A coworker of mine asked me to take a look at a rifle his family has had for several generations. I didn't expect anything too fancy but was blown away when I saw it.

It is a large bore percussion cap rifle with 8 grooves and is marked "Morgenroth In Gernrode". The really interesting part is the amount of detail....lots of embellishments with virtually every part engraved in some fashion. I took it up to Krausewerk in San Mateo and they told me it is a German hunting (Jager) rifle, hence the hunting motif.
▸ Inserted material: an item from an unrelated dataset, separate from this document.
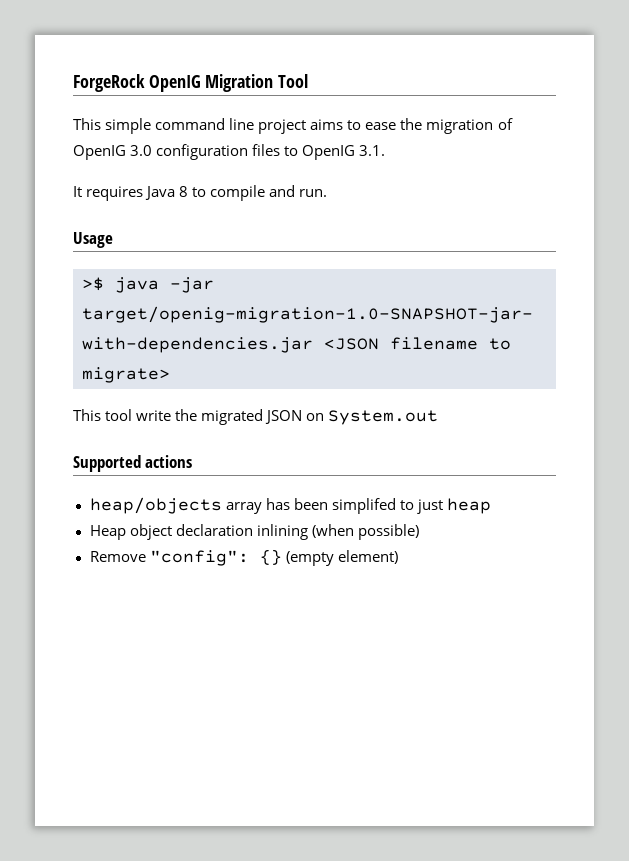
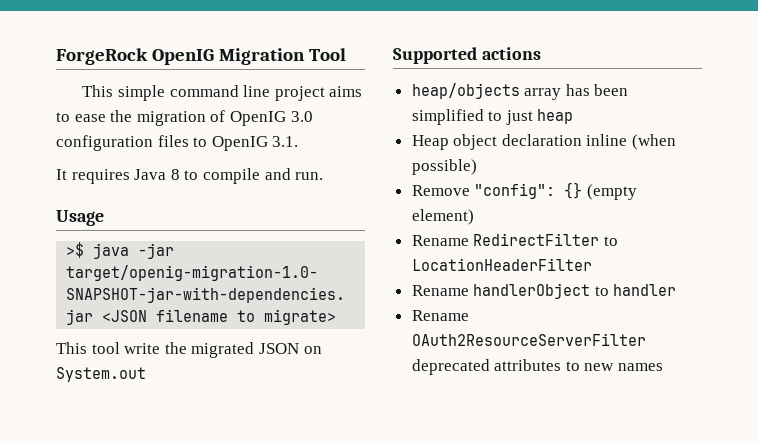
[331,498,396,514] simplifed -> [411,109,484,125] simplified
[256,524,308,540] inlining -> [586,134,628,146] inline
(398, 557) none -> [411,233,618,246] [411,258,592,271] [411,283,677,299] [411,310,469,321] [411,333,646,346] [411,359,664,375] // Rename RedirectFilter to LocationHeaderFilter // Rename handlerObject to handler // Rename OAuth2ResourceServerFilter deprecated attributes to new names

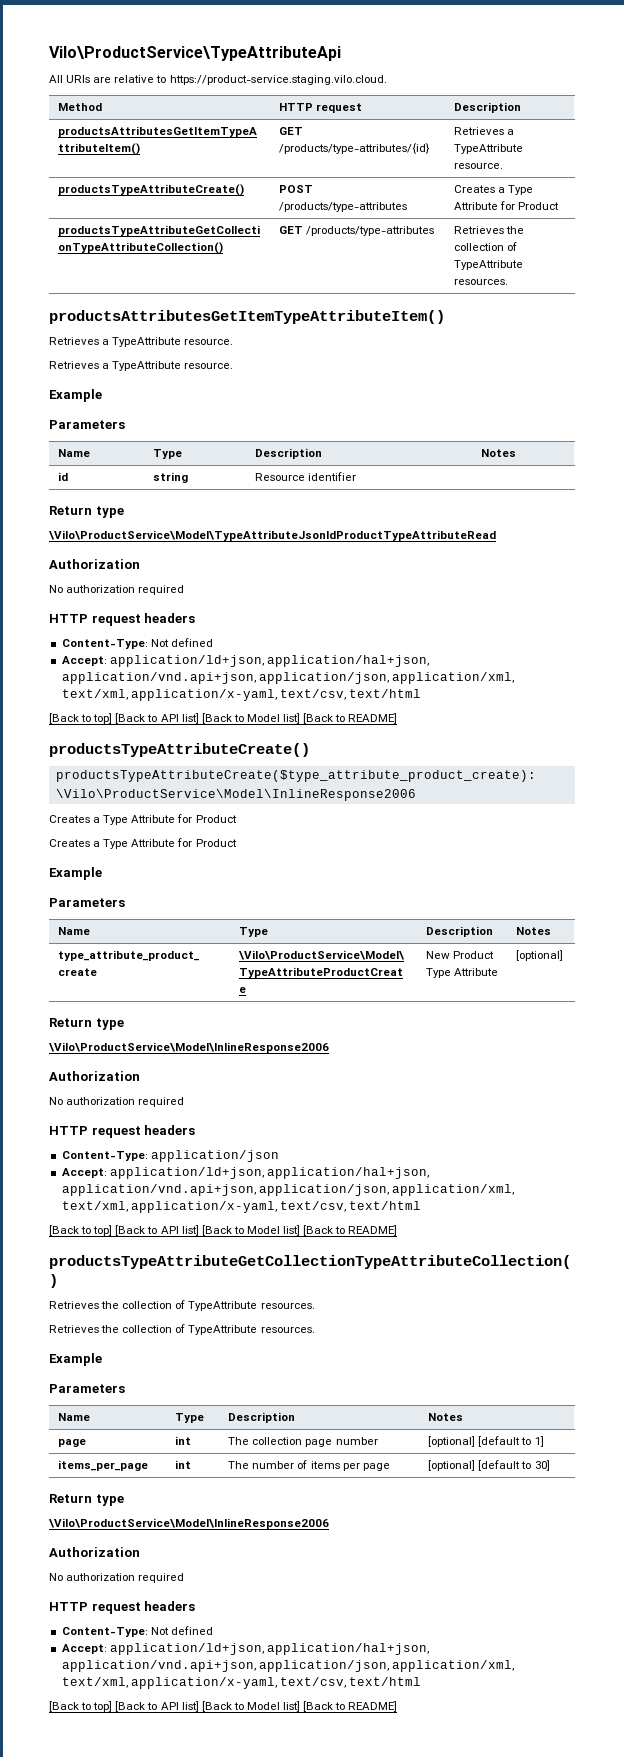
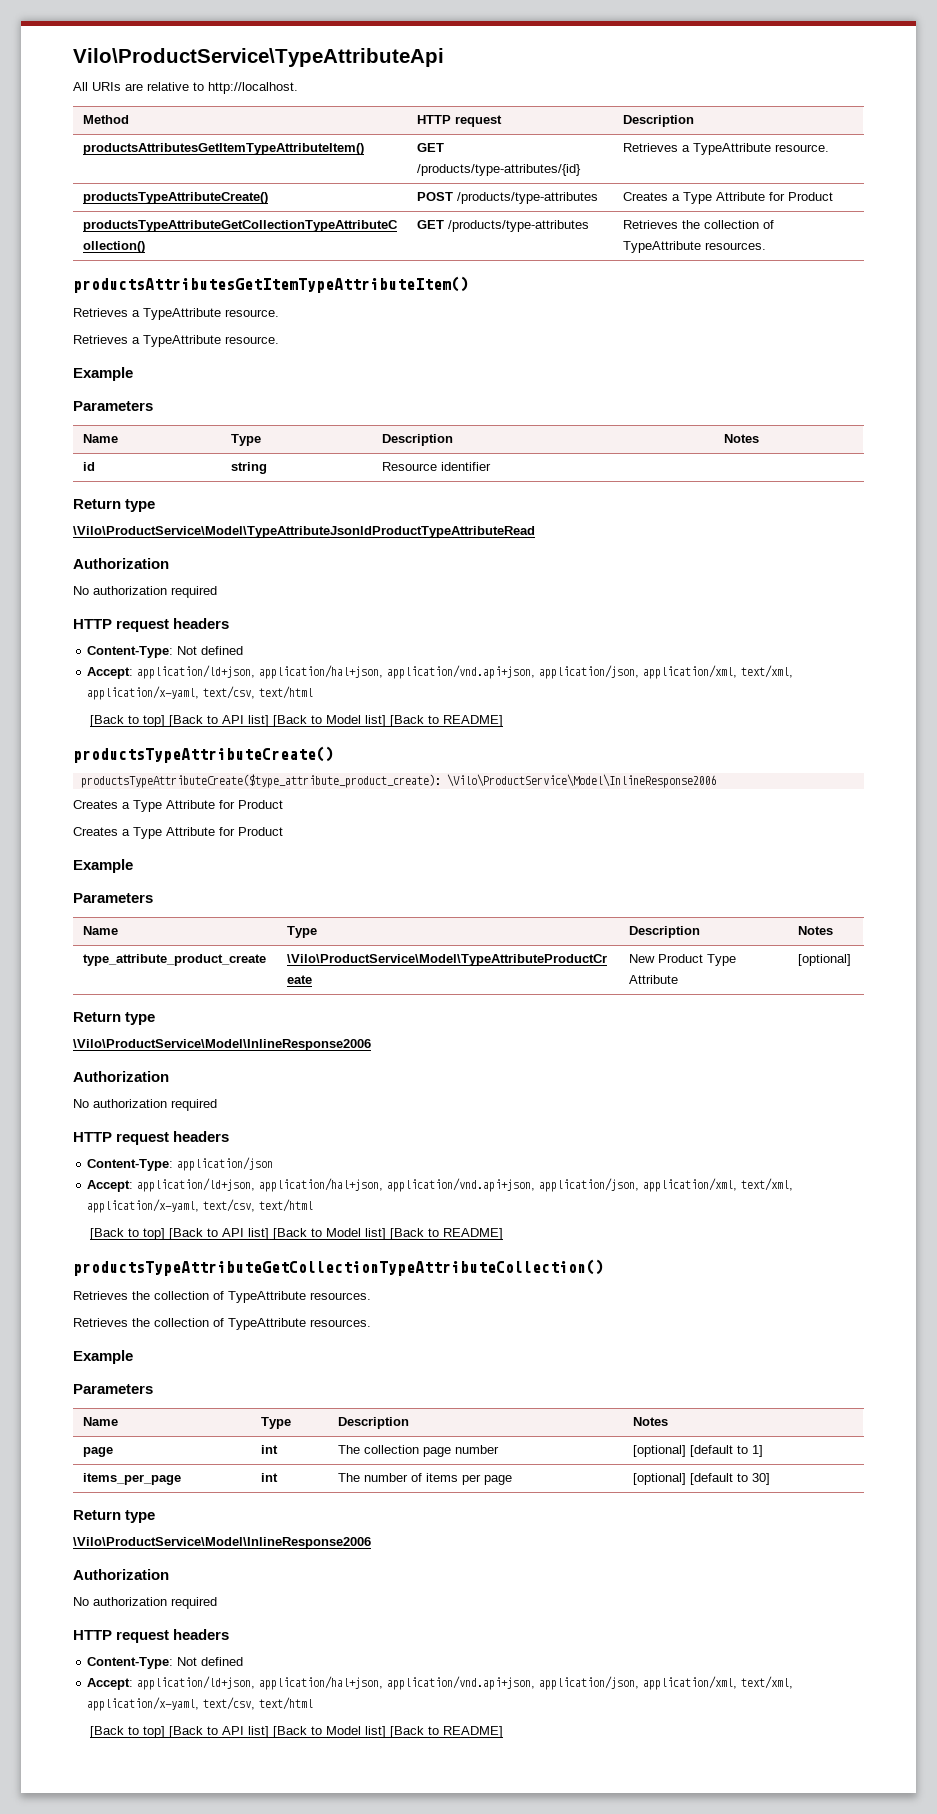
[169,75,387,85] https://product-service.staging.vilo.cloud. -> [208,82,298,94] http://localhost.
I am wondering if anyone here can tell me more about this rifle. He is not looking to part with it although the wife has a different mindset. I've included a few pictures in this thread but have a complete gallery posted at http://heyjerr.smugmug.com/Hobbies/1800s-Jager-Gun/15181619_KPsu8#1135589004_4JFst

http://heyjerr.smugmug.com/Hobbies/1800s-Jager-Gun/IMG1410/1135589545_fHS74-L-1.jpg

http://heyjerr.smugmug.com/Hobbies/1800s-Jager-Gun/IMG1419/1135590614_sqejB-XL.jpg

http://heyjerr.smugmug.com/Hobbies/1800s-Jager-Gun/IMG1437/1135591576_kn827-XL.jpg

A quick search on the internet didn't yield too much, other than the general range of 1830 -1850 for its age. Any info or leads you could provide would be appreciated. I'm quite curious to know more about it.

thanks,
jerry

hk91666
12-23-2010, 1:51 PM
Beautiful Rifle

cntrolsguy
12-23-2010, 2:54 PM
:shock::tt1:

Donkeypunch0420
12-23-2010, 2:55 PM
Wow, very nice. Sorry, I have no real info for you, but my girlfriends step-dad has a Jager rifle on his wall. The trigger guard is somewhat different, as it continues further towards the buttstock and forms to the hand. Also, it doesn't have the nice engraving work on the top, so perhaps this is a fancier model. Somebody told me it was worth about 600-700 bucks, but I do not have a Blue Book, so I'm not really sure.

heyjerr
12-23-2010, 3:30 PM
Value may be tough. I found a few auctions online from this maker and they were $5500. The guy at Krausewerk guessed it could be a 10k gun if in pristine condition, with this one maybe only being worth 2k.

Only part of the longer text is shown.